Ruling the World Through Reading Books

“The world is indeed a sick thing; it is the kind of fur on which neither hide no hair is any good.  The healthy heroes are rare, and God provides them at a dear price.  Still the world must be ruled, if men are not to become wild beasts.  So things in the world in general remain mere patchwork and beggary; it is a veritable hospital, in which princes, lords, and all rulers lack wisdom and courage–that is, success and direction from God–even as the sick person lacks strength and power.  So here one must patch and darn and help oneself with the laws, sayings, and examples of the heroes as they are recorded in books.  Thus we must continue to be disciples of those speechless masters which we call books.” Martin Luther, Commentary on Psalm 101 [:1], in Luther’s Works, vol. 13, p. 164.  Cicero_opera1555

In this commentary Dr. Luther sought to advise the new ruler of Electoral Saxony on being a Christian prince.  John Frederick followed his father, John the Steadfast, as Elector of Saxony.  His support of the Reformation led to his military defeat to Emperor Charles V, subsequent imprisonment,  and loss of much of his territory.

Written in 1534, Dr. Luther advised the new prince on how to rule properly.  He drew upon biblical texts but also from ancient Greek and Roman writings.  Luther advises rulers to turn to the heroes of the past and to their wisdom.  After the statement recorded above, Luther continued:

“Yet we never do it as well as it is written there; we crawl after it and cling to it as to a bench or to a cane.  In addition, we also follow the advice of the best people who live in our midst, until the time comes in which God again provides a healthy hero or a wondrous man, in whose hand all things improve or at least fare better than is written in any book.” Ibid.

Originally published at http://wp.cune.edu/matthewphillips/2016/06/07/reading-books/

 

Dr. Matthew Phillips

About Dr. Matthew Phillips

My name is C. Matthew Phillips and I am an Associate Professor of History at Concordia University, Nebraska. I completed my Ph.D. in medieval European history at Saint Louis University in 2006. My research has focused on medieval monasticism, preaching, devotion to the True Cross, and the Crusades.
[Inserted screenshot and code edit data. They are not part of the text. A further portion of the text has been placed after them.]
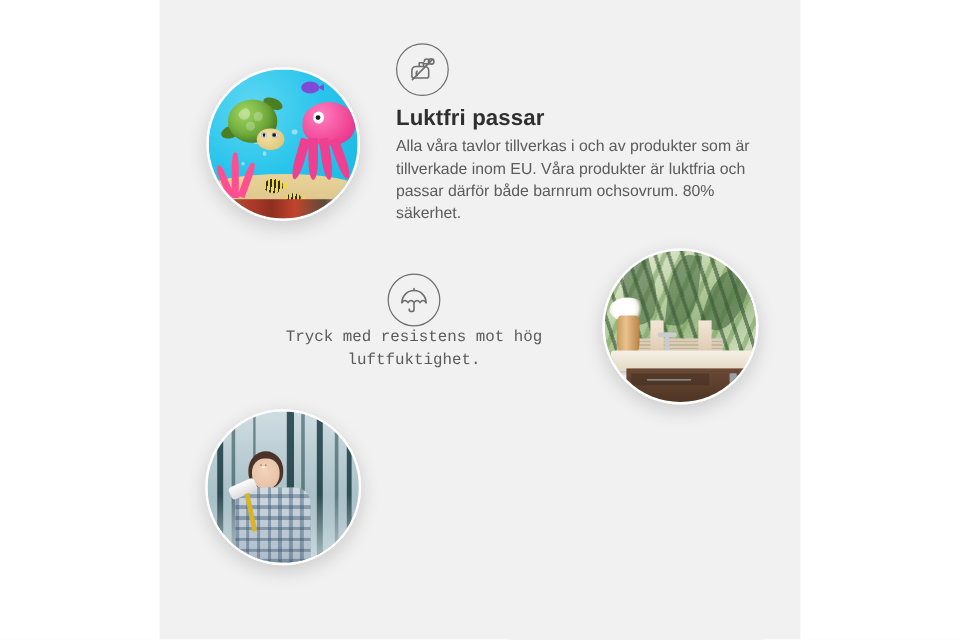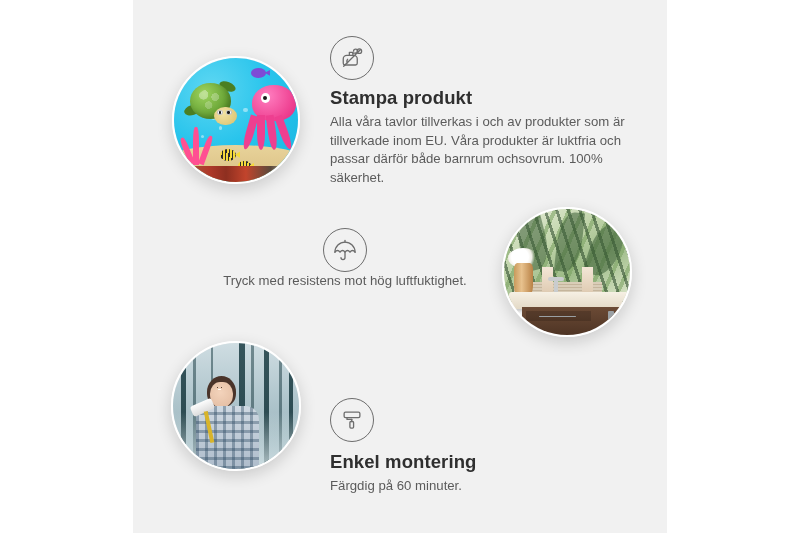"Stampa produkt" div.f-title { text: Stampa produkt -> Luktfri passar }
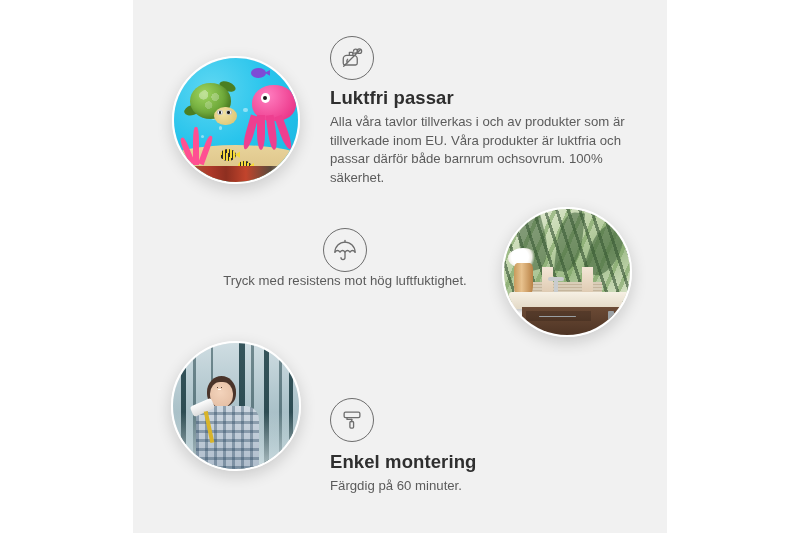"Alla våra tavlor tillverkas i" p.f-body { text: 100% -> 80% }
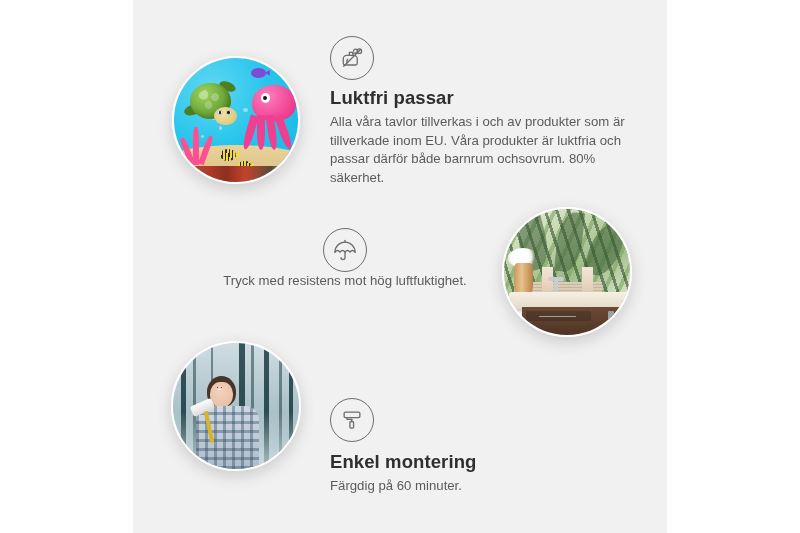"Tryck med resistens mot hög" #feature-waterproof .f-body { font-family: none -> Liberation Mono, monospace }
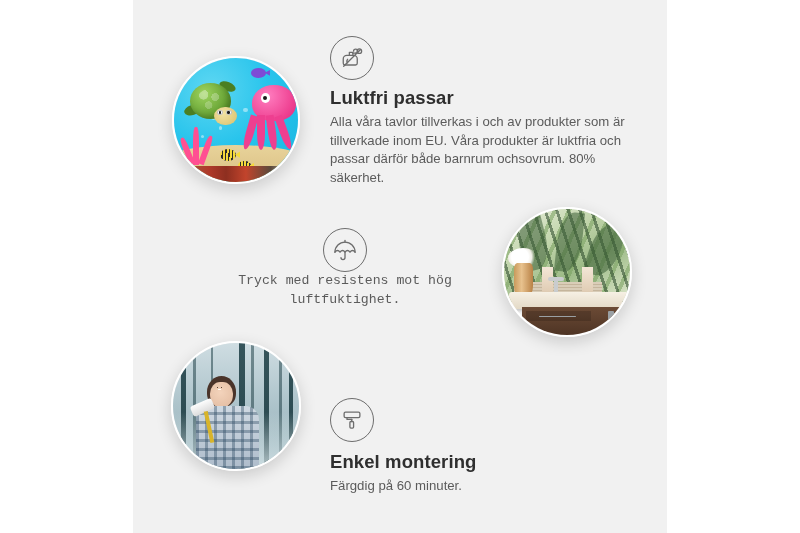"Enkel montering" div.feature { html: <div> <div> <div> <svg> <rect></rect> <path></path> <path></path> <rect></rect> </svg> </div> </div> <div>Enkel montering</div> <p>Färgdig på 60 minuter.</p> </div> -> none }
Additionally, I have interests in medieval and early modern European education and the writings and life of Martin Luther.


At Concordia I teach World Civilization I, World Civilization II, Europe Since 1914, Early and Medieval Christianity, Renaissance and Reformation, The Medieval Crusades, The History of Imperial Russia and the Soviet Union, and The Modern Middle East.


Comments

Ruling the World Through Reading Books — 4 Comments

  1. “The words of the wise are like goads, and like nails firmly fixed are the collected sayings; they are given by one Shepherd. My son, beware of anything beyond these. Of making many books there is no end, and much study is a weariness of the flesh.” Ecclesiastes 12:11-12

  2. “I will rather lose my head and suffer Wittenberg to be battered down than submit to a demand that violates my conscience.” Elector John Frederick the Magnanimous

    I’d like to hear Joel Osteen preach a sermon on this.

  3. Dear Dr. Phillips,

    You may have noted elsewhere that the “reading of books” that Luther prescribed, if found in the present curriculum, would be found in the academic department of History. Here we find those great men and great women of the past who accomplished great things, and through the historical disciplines, we found out how and why they did such things. Not only in the History field per se, but also in the History adjuncts, e.g., the History of Science, the History of Music, the History of Architecture, the History of Governments, etc.

    By the way, in your field and mine, a new book has been published this year on the Holy Roman Empire; see http://www.barnesandnoble.com/w/heart-of-europe-peter-h-wilson/1121714005?ean=9780674058095 ; at ca. $25 for hardback at Barnes and Noble, it is a steal for that size book. If it has good reviews, I’d say it is worth getting for your own library, unless you have a similar book of older vintage on the subject.

    Blessings on your labors as you prepare for a new year of studies!

    Yours in Christ, Martin R. Noland

  4. @Martin R. Noland #3

    I got the text for a class in “History of Printing” the day before I came down with a bug.
    I spent a quiet weekend reading the whole book; it was a good review of the Reformation.
    [The Prof, being one of the few openly Christian men on staff, discussed printing’s contribution to the Reformation in class, too.]